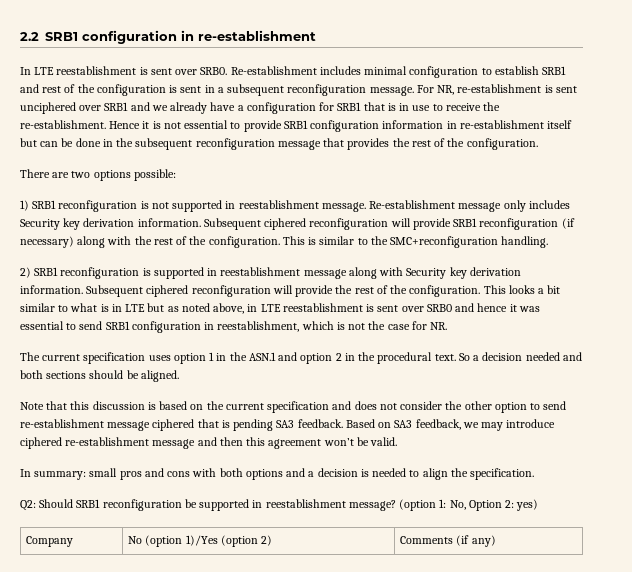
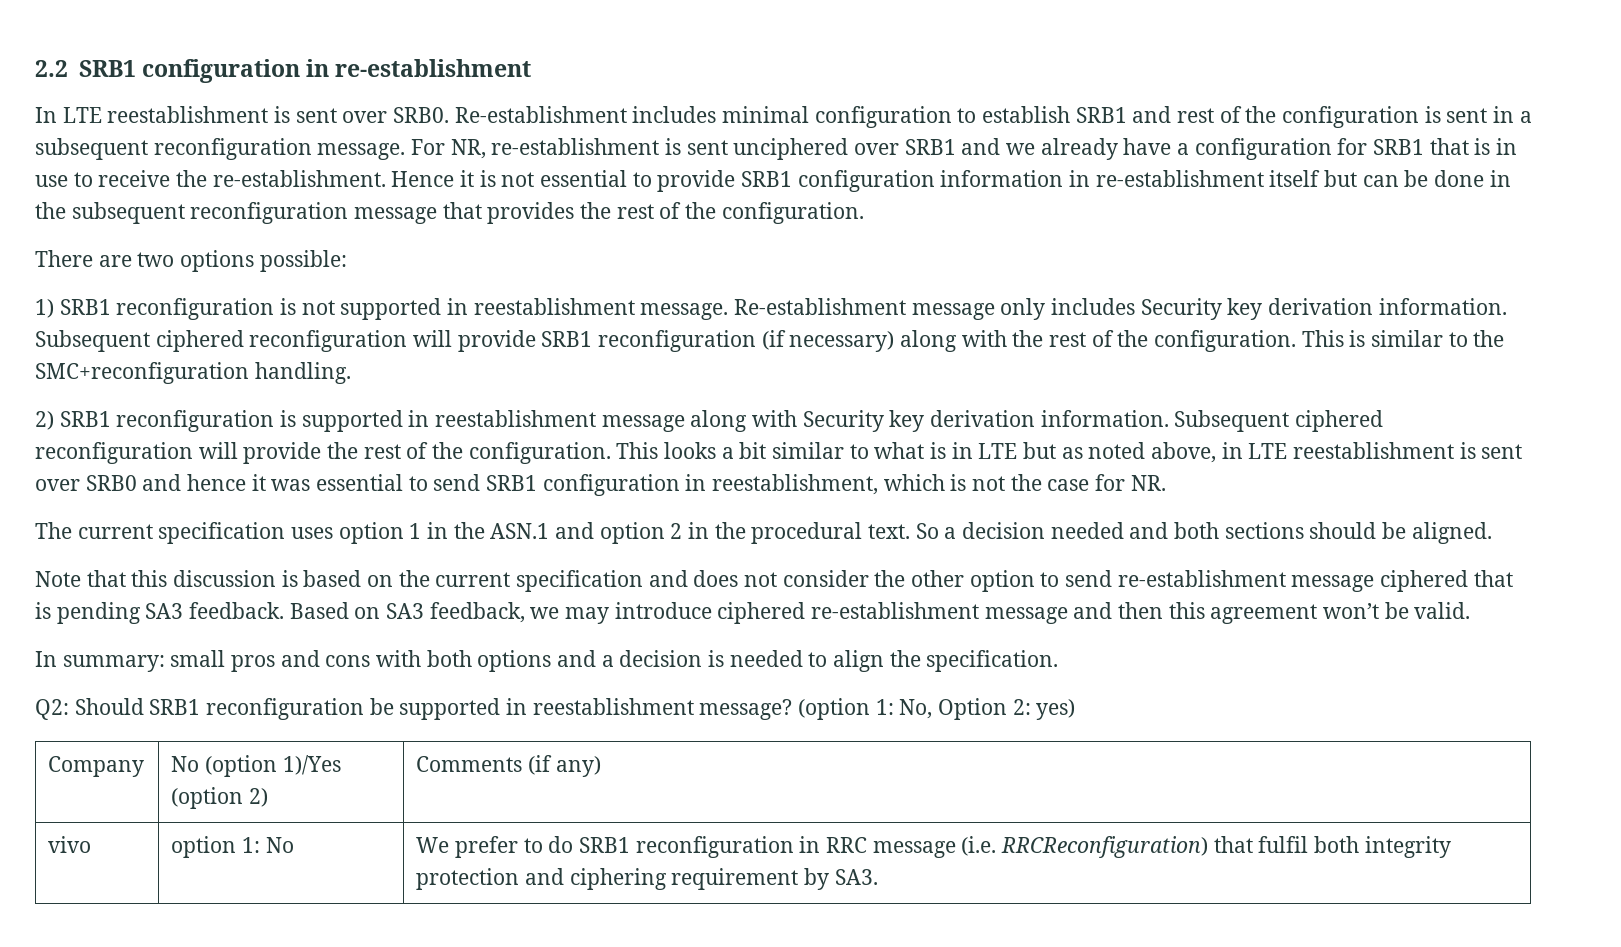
+ vivo | option 1: No | We prefer to do SRB1 reconfiguration in RRC message (i.e. RRCReconfiguration) that fulfil both integrity protection and ciphering requirement by SA3.

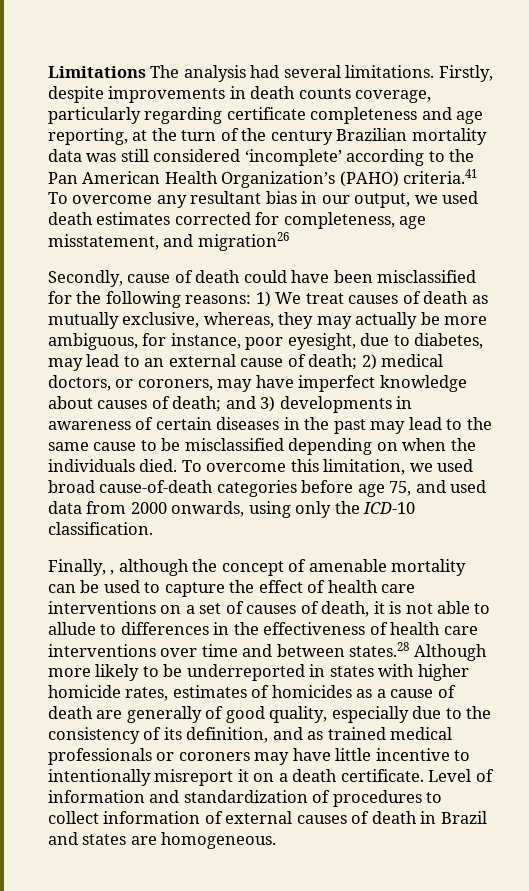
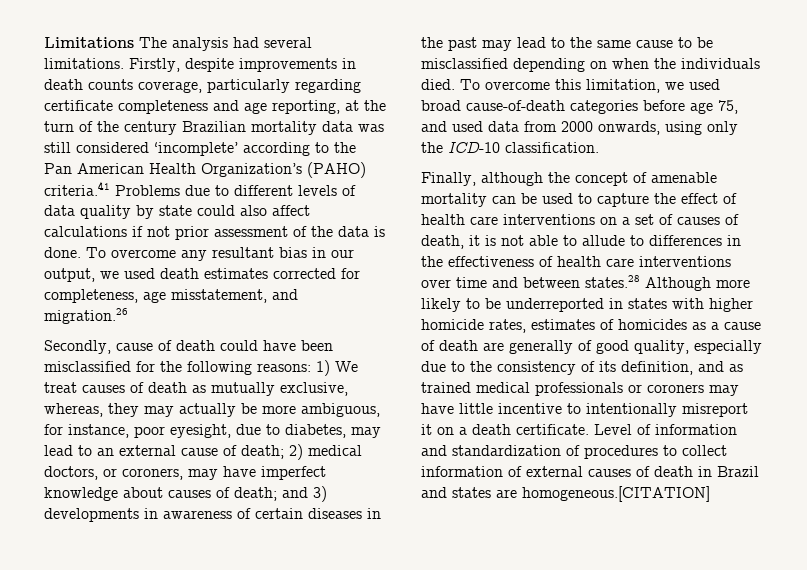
- Firstly, despite improvements in death counts coverage, particularly regarding certificate completeness and age reporting, at the turn of the century Brazilian mortality data was still considered ‘incomplete’ according to the Pan American Health Organization’s (PAHO) criteria.41 To overcome any resultant bias in our output, we used death estimates corrected for completeness, age misstatement, and migration26
+ Firstly, despite improvements in death counts coverage, particularly regarding certificate completeness and age reporting, at the turn of the century Brazilian mortality data was still considered ‘incomplete’ according to the Pan American Health Organization’s (PAHO) criteria.41 Problems due to different levels of data quality by state could also affect calculations if not prior assessment of the data is done. To overcome any resultant bias in our output, we used death estimates corrected for completeness, age misstatement, and migration.26
- Finally, , although the concept of amenable mortality can be used to capture the effect of health care interventions on a set of causes of death, it is not able to allude to differences in the effectiveness of health care interventions over time and between states.28 Although more likely to be underreported in states with higher homicide rates, estimates of homicides as a cause of death are generally of good quality, especially due to the consistency of its definition, and as trained medical professionals or coroners may have little incentive to intentionally misreport it on a death certificate.
+ Finally, although the concept of amenable mortality can be used to capture the effect of health care interventions on a set of causes of death, it is not able to allude to differences in the effectiveness of health care interventions over time and between states.28 Although more likely to be underreported in states with higher homicide rates, estimates of homicides as a cause of death are generally of good quality, especially due to the consistency of its definition, and as trained medical professionals or coroners may have little incentive to intentionally misreport it on a death certificate.
- Level of information and standardization of procedures to collect information of external causes of death in Brazil and states are homogeneous.
+ Level of information and standardization of procedures to collect information of external causes of death in Brazil and states are homogeneous.[CITATION]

* * *

> _What you should do_: Produce a verbatim copy of every entry, excluding pictures.

> _Written answer_:
+ vivo | option 1: No | We prefer to do SRB1 reconfiguration in RRC message (i.e. RRCReconfiguration) that fulfil both integrity protection and ciphering requirement by SA3.

- Firstly, despite improvements in death counts coverage, particularly regarding certificate completeness and age reporting, at the turn of the century Brazilian mortality data was still considered ‘incomplete’ according to the Pan American Health Organization’s (PAHO) criteria.41 To overcome any resultant bias in our output, we used death estimates corrected for completeness, age misstatement, and migration26
+ Firstly, despite improvements in death counts coverage, particularly regarding certificate completeness and age reporting, at the turn of the century Brazilian mortality data was still considered ‘incomplete’ according to the Pan American Health Organization’s (PAHO) criteria.41 Problems due to different levels of data quality by state could also affect calculations if not prior assessment of the data is done. To overcome any resultant bias in our output, we used death estimates corrected for completeness, age misstatement, and migration.26
- Finally, , although the concept of amenable mortality can be used to capture the effect of health care interventions on a set of causes of death, it is not able to allude to differences in the effectiveness of health care interventions over time and between states.28 Although more likely to be underreported in states with higher homicide rates, estimates of homicides as a cause of death are generally of good quality, especially due to the consistency of its definition, and as trained medical professionals or coroners may have little incentive to intentionally misreport it on a death certificate.
+ Finally, although the concept of amenable mortality can be used to capture the effect of health care interventions on a set of causes of death, it is not able to allude to differences in the effectiveness of health care interventions over time and between states.28 Although more likely to be underreported in states with higher homicide rates, estimates of homicides as a cause of death are generally of good quality, especially due to the consistency of its definition, and as trained medical professionals or coroners may have little incentive to intentionally misreport it on a death certificate.
- Level of information and standardization of procedures to collect information of external causes of death in Brazil and states are homogeneous.
+ Level of information and standardization of procedures to collect information of external causes of death in Brazil and states are homogeneous.[CITATION]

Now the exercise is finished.